Emerging role of macrophages in diabetic nephropathy

Published Online: 16 May 2022
Volume & Issue: Volume 1 (2021) - Issue 3 (December 2021)
Page range: 93 - 96
Received: 07 Jan 2021
Accepted: 21 Mar 2022
Journal Details
License
Format
Journal
eISSN
2719-3500
First Published
30 Jun 2021
Publication timeframe
4 times per year
Languages
English
Abstract

Increasing evidence shows that diabetic nephropathy is associated with immune disorder. Macrophages are a key immune cell infiltrating the kidney in both patients and experimental animal models of diabetes, and correlate with progressive renal injury under diabetic conditions. Blockade of renal macrophage infiltration by either genetic deletion or pharmacological inhibition has been shown to improve diabetic renal injury, revealing a pathogenic role of macrophages in diabetic nephropathy. Further, studies identify that M1 macrophages are a key player responsible for diabetic renal injury by triggering renal inflammation, while M2 macrophages are highly heterogenous, and may play diverse roles in either initiating the renal repairing process if renal inflammation is resolved, or promoting progressive renal fibrosis via a macrophage-to-myofibroblast transition (MMT) process if renal inflammation is ongoing. Macrophages may also interact with intrinsic kidney cells to mediate renal inflammation or fibrosis directly or indirectly by producing a variety of proinflammatory cytokines/chemokines and growth factors, or by macrophage-derived exosomes. In summary, macrophages are immunologically important in the pathogenesis of diabetic kidney disease and may play a driving role in the progression of diabetic nephropathy. Targeting macrophages may thus be considered as a novel therapy for combatting diabetic nephropathy.

Keywords

Introduction

Diabetic nephropathy is a common and severe complication of diabetes and is a leading cause of end-stage renal disease. Increasing evidence demonstrates that diabetic nephropathy is an immunological disorder involving many immune aspects including macrophages, T cells and subsets, dendritic cells, and others [1, 2, 3]. Pathologically, diabetic nephropathy is characterized by renal inflammation and fibrosis involving both intrinsic kidney cells and the immune system [1, 2, 3]. Many studies have revealed that macrophages are a major inflammatory cell-type infiltrating the kidney in both patients and experimental animal models of diabetic nephropathy [1, 2, 3, 4]. Indeed, macrophage accumulation contributes significantly to the progression of diabetic nephropathy, as evidenced by increasing serum levels of creatinine and interstitial myofibroblast accumulation and fibrosis [4, 5, 6, 7]. These observations provide a strong evidence for the involvement of macrophages in the pathogenesis of diabetic nephropathy. Thus, understanding the role and mechanisms through which macrophages mediate diabetic nephropathy may be a key step towards the development of preventive and therapeutic strategies for combating diabetic kidney disease.

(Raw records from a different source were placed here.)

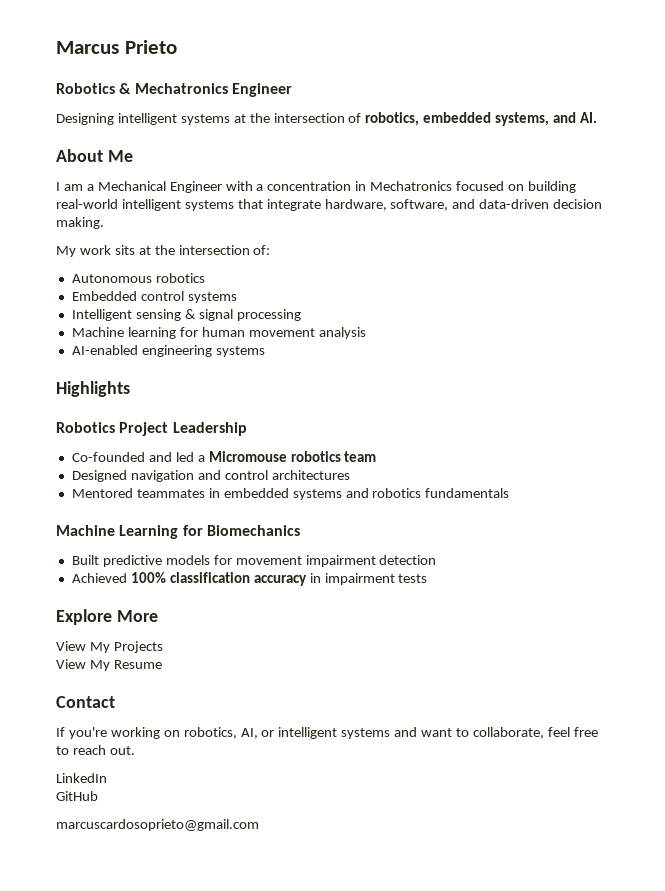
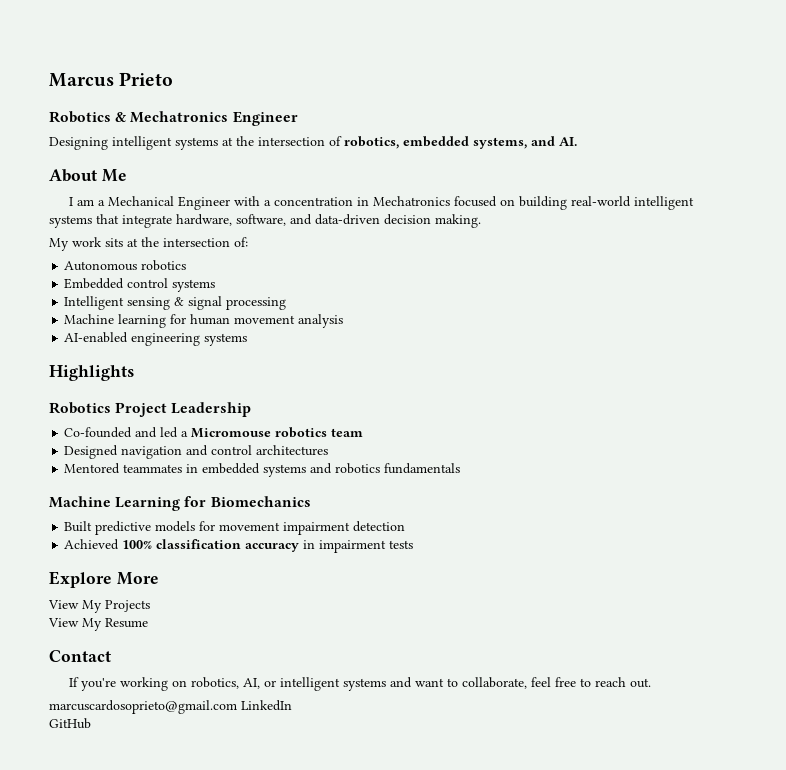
- LinkedIn
+ marcuscardosoprieto@gmail.com LinkedIn
- marcuscardosoprieto@gmail.com

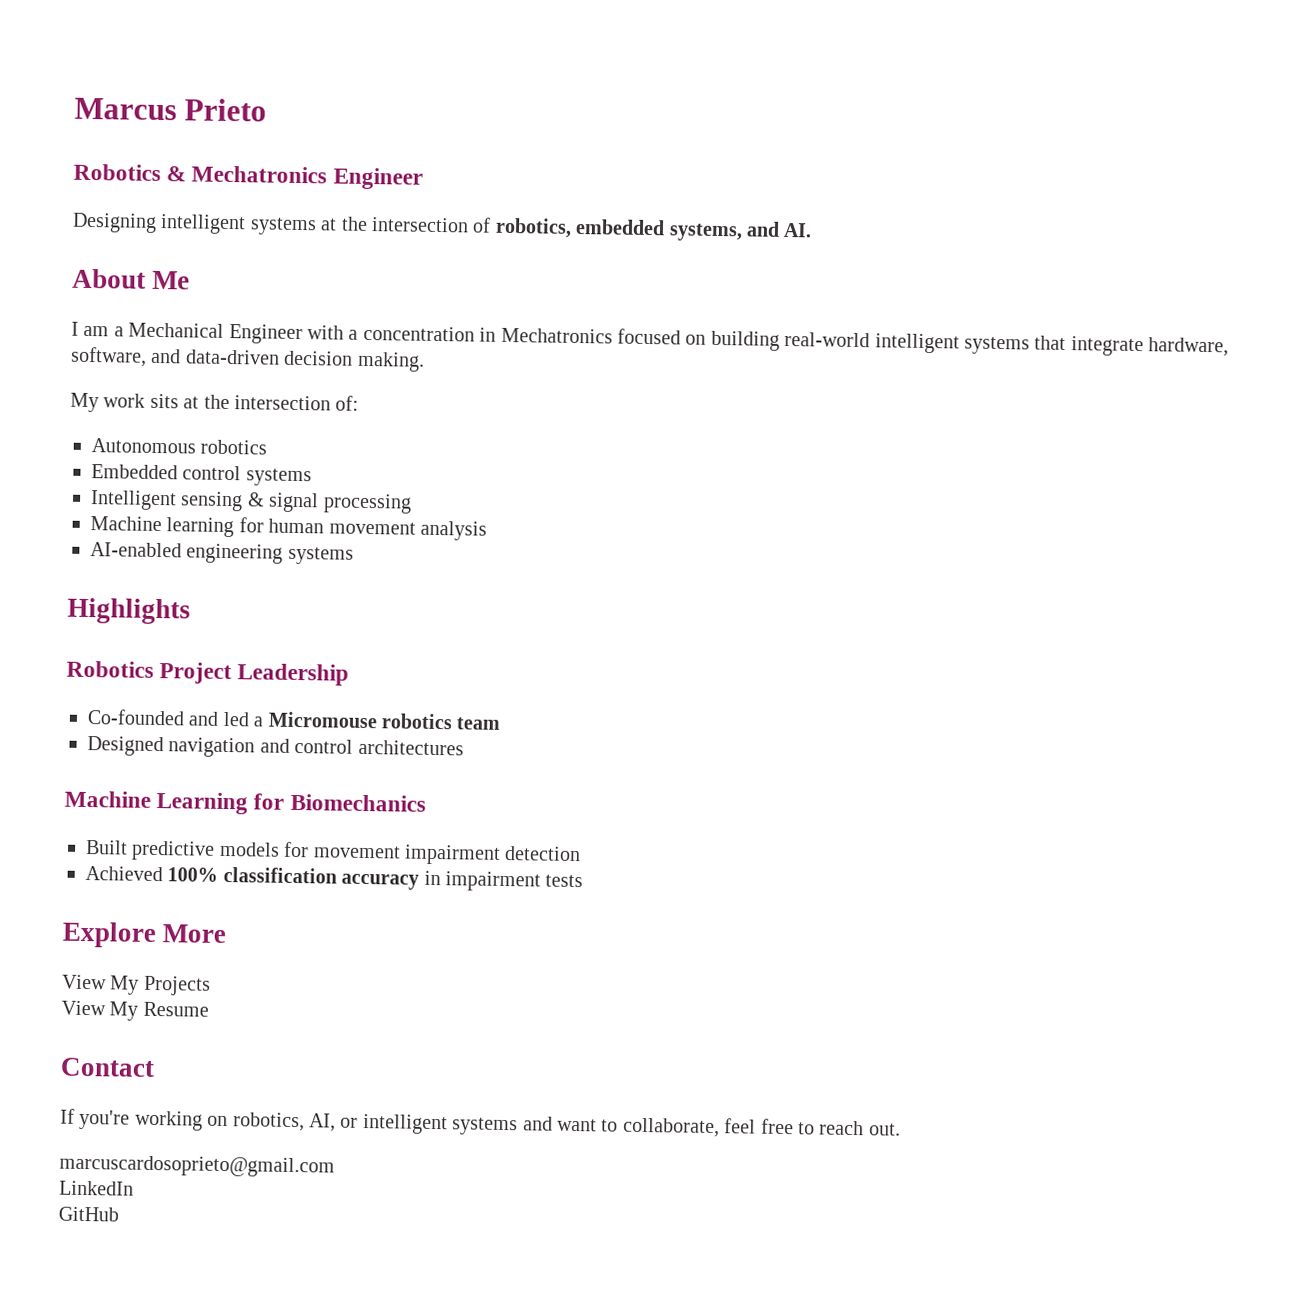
- Mentored teammates in embedded systems and robotics fundamentals
- marcuscardosoprieto@gmail.com LinkedIn
+ marcuscardosoprieto@gmail.com
+ LinkedIn

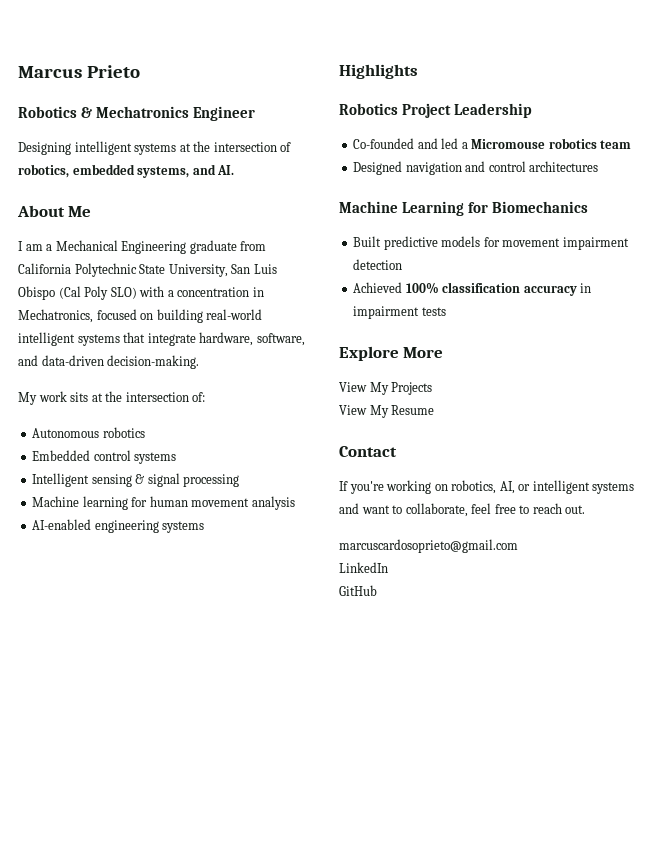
- I am a Mechanical Engineer with a concentration in Mechatronics focused on building real-world intelligent systems that integrate hardware, software, and data-driven decision making.
+ I am a Mechanical Engineering graduate from California Polytechnic State University, San Luis Obispo (Cal Poly SLO) with a concentration in Mechatronics, focused on building real-world intelligent systems that integrate hardware, software, and data-driven decision-making.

Role of Macrophages in Diabetic Nephropathy

A direct evidence for a role of macrophages in the pathogenesis of diabetic nephropathy comes from a study involving conditional deletion of macrophages from a diabetic mouse model [8]. By using diphtheria toxin (DT) in the CD11b–DT receptor (CD11b-DTR) transgenic mice, macrophages are specifically deleted, and the development of diabetic nephropathy is suppressed as evidenced by an inhibition of macrophage accumulation and the development of albuminuria and renal fibrosis [8]. Further, studies in macrophage scavenger receptor-A deficient mice and in obese db/db mice treated with an anti-c-fms antibody also show that specific inactivation of macrophages inhibits macrophage-dependent renal inflammation and diabetic nephropathy [9, 10]. All these findings reveal a pathogenic role for macrophages in diabetic nephropathy.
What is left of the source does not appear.